Ces dispositions impose ainsi à l’avocat le respect du secret professionnel, qui s’impose à lui et ne peut en être délié, même par son client [1].

Le secret professionnel de l’avocat n’est pas seulement une obligation à la charge de l’Avocat, il s’agit également mais surtout d’une nécessité pour effectuer correctement sa mission. Comme le précise le célèbre ouvrage « Règle de la profession d’avocat », « sans l’inviolabilité du secret, point de confiance ; sans confiance, l’avocat ne peut ni conseiller ni plaider en connaissance de cause » [2].

Autrement dit, le secret professionnel est nécessaire pour que l’Avocat exerce réellement sa fonction.

A cet égard, la jurisprudence européenne [3] rappelle que :
« les avocats se voient confier une mission fondamentale dans une société démocratique : la défense des justiciables. Or un avocat ne peut mener à bien cette mission fondamentale s’il n’est pas à même de garantir à ceux dont il assure la défense que leurs échanges demeureront confidentiels. C’est la relation de confiance entre eux, indispensable à l’accomplissement de cette mission, qui est en jeu. En dépend en outre, indirectement mais nécessairement, le respect du droit du justiciable à un procès équitable, notamment en ce qu’il comprend le droit de tout “accusé” de ne pas contribuer à sa propre incrimination ».

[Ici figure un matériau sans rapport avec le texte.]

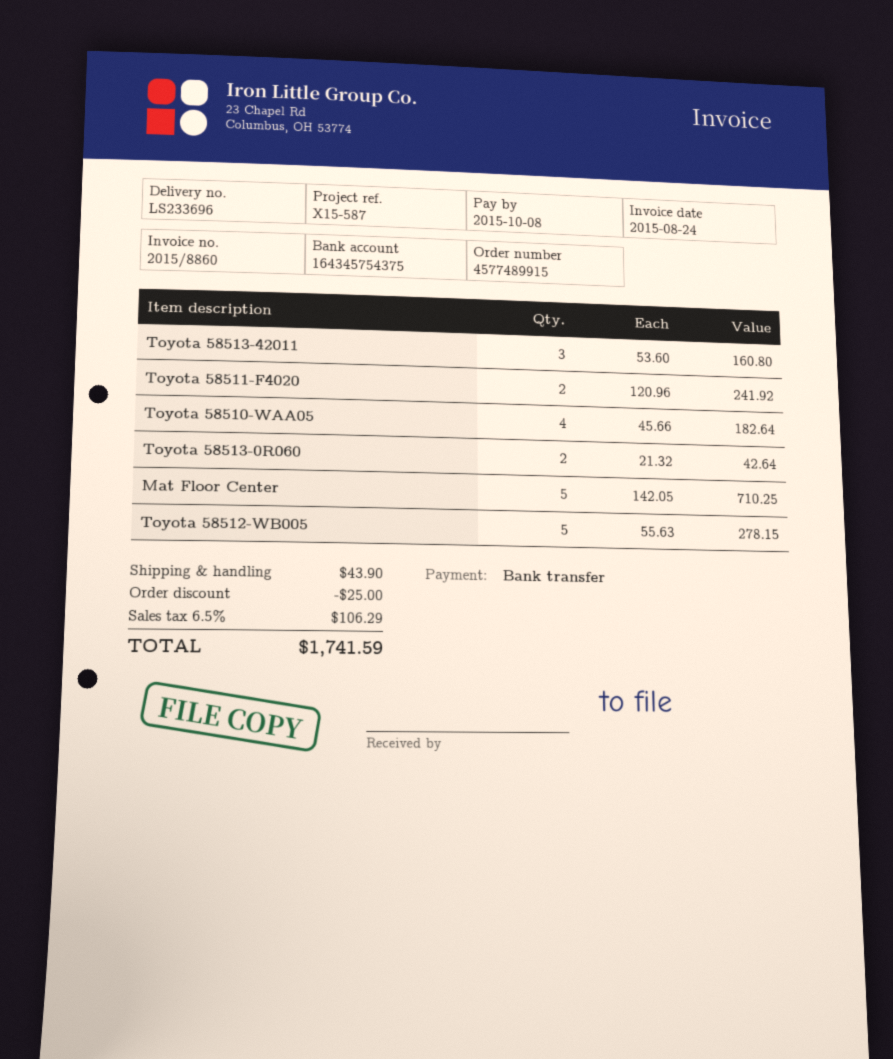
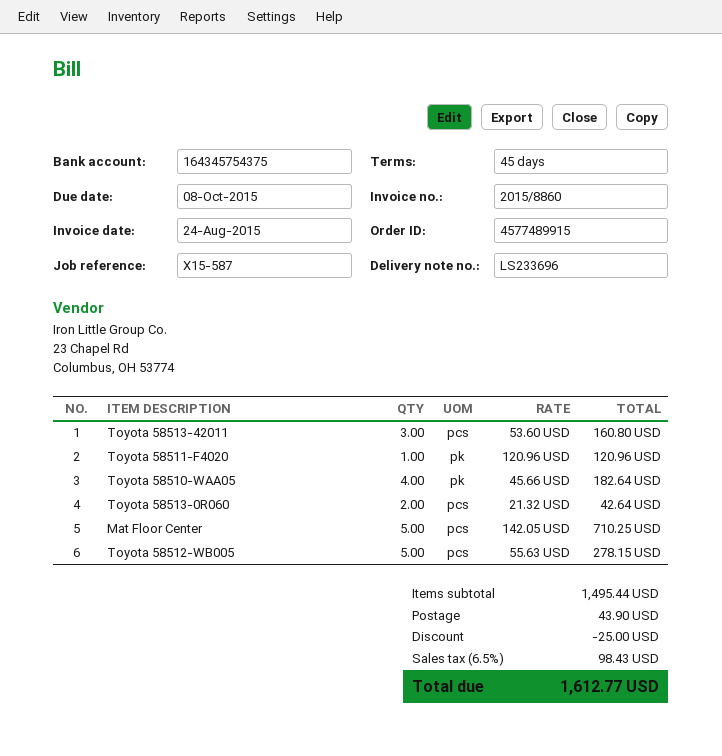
Toyota 58511-F4020: 2 x 120.96 = 241.92 -> 1 x 120.96 = 120.96
tax: 6.5% = 106.29 -> 6.5% = 98.43
total: 1741.59 -> 1612.77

Dans l’affaire commenté, la Cour de cassation considère que les éléments saisis ne relèvent pas du droit de la défense et in fine n’est pas protégés.
  1.  
De longue date, la FNUJA se bat pour que le secret professionnel de l’avocat bénéficie d’un véritable statut.

En 1999, lors de son Congrès de Bordeaux [4], la FNUJA rappelait que :

« Le secret professionnel de l'avocat, dont le législateur a précisé le périmètre et le contenu, n'est édicté que dans le but de protéger les libertés individuelles, d'assurer le respect de la confidence et de la confiance du justiciable, et de garantir le droit pour le citoyen de disposer, en toute matière, d'un défenseur ou d'un conseil libre, éclairé, et indépendant ».

Mais également que :

« Tous les éléments du dossier ayant trait au rapport personnel de l'avocat et de son client (correspondances, conversations, notes de rendez-vous, consultations, etc ...) doivent être protégés avec la plus grande fermeté. [...]
La protection absolue du secret professionnel est la condition d'un fonctionnement harmonieux du système judiciaire des sociétés démocratiques ».

En 2015, lors de Congrès à Nantes [5], la FNUJA proposait un renforcement de la protection du secret professionnel.

En 2020 [6], la FNUJA insistait sur la nécessité pour le législateur de conférer au secret professionnel de l’Avocat un caractère d’ordre public afin qu’il soit général, absolu et illimité dans le temps. 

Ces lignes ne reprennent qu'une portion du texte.